Directions →
Please give an exact copy of every line from the one holding "pointing to master)" through the final line of the records below.

*** Block opens ***

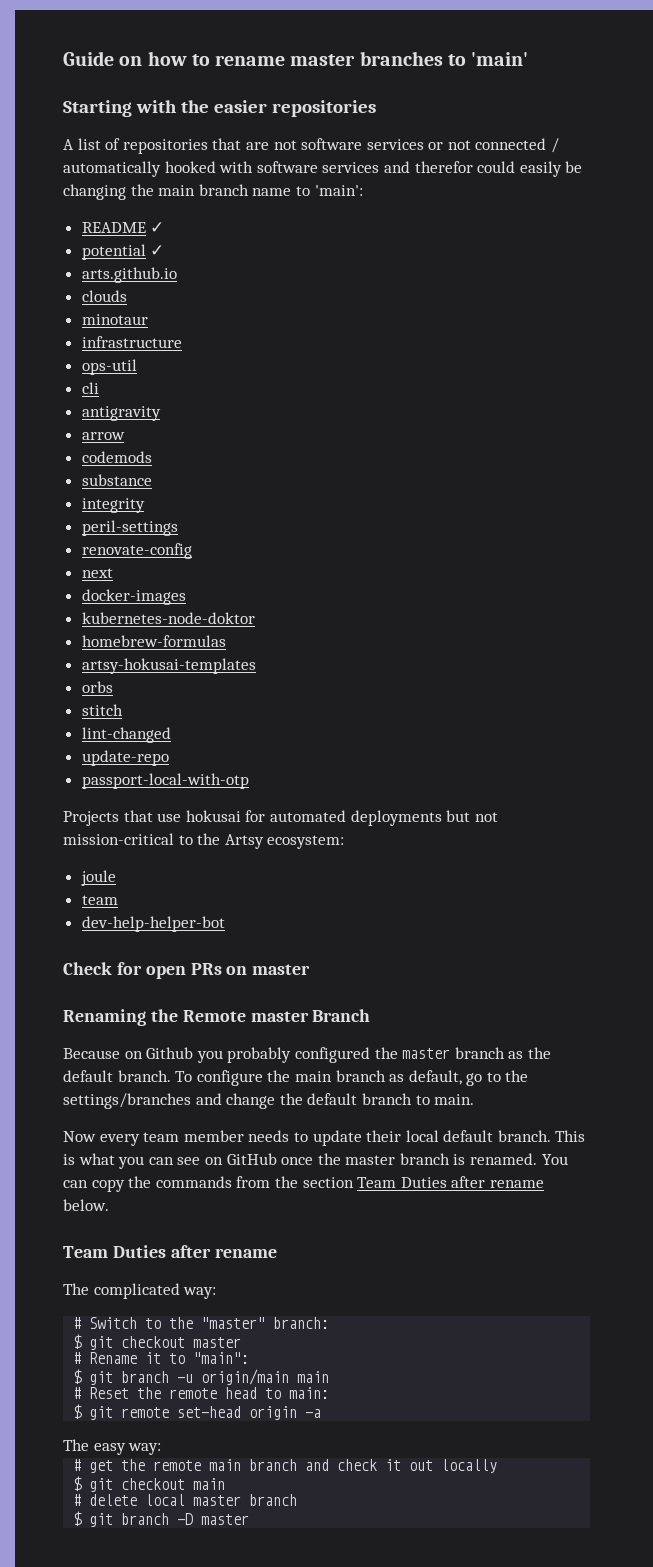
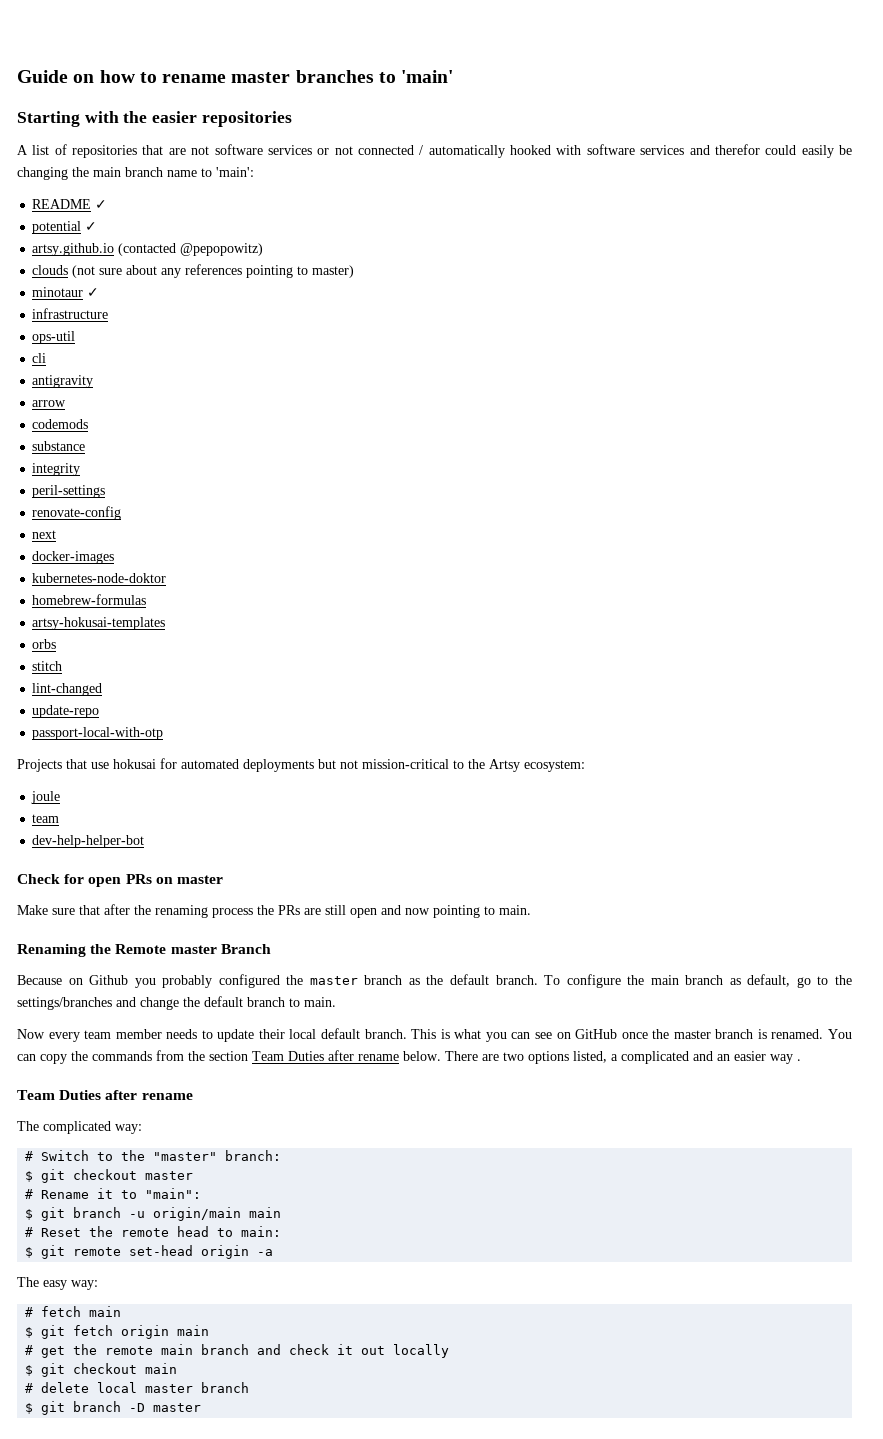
- arts.github.io
- clouds
+ artsy.github.io (contacted @pepopowitz)
+ clouds (not sure about any references pointing to master)
- minotaur
+ minotaur ✓
+ Make sure that after the renaming process the PRs are still open and now pointing to main.
+ There are two options listed, a complicated and an easier way .
+ # fetch main
+ $ git fetch origin main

*** Block closes ***

Problem solution →
+ clouds (not sure about any references pointing to master)
- minotaur
+ minotaur ✓
+ Make sure that after the renaming process the PRs are still open and now pointing to main.
+ There are two options listed, a complicated and an easier way .
+ # fetch main
+ $ git fetch origin main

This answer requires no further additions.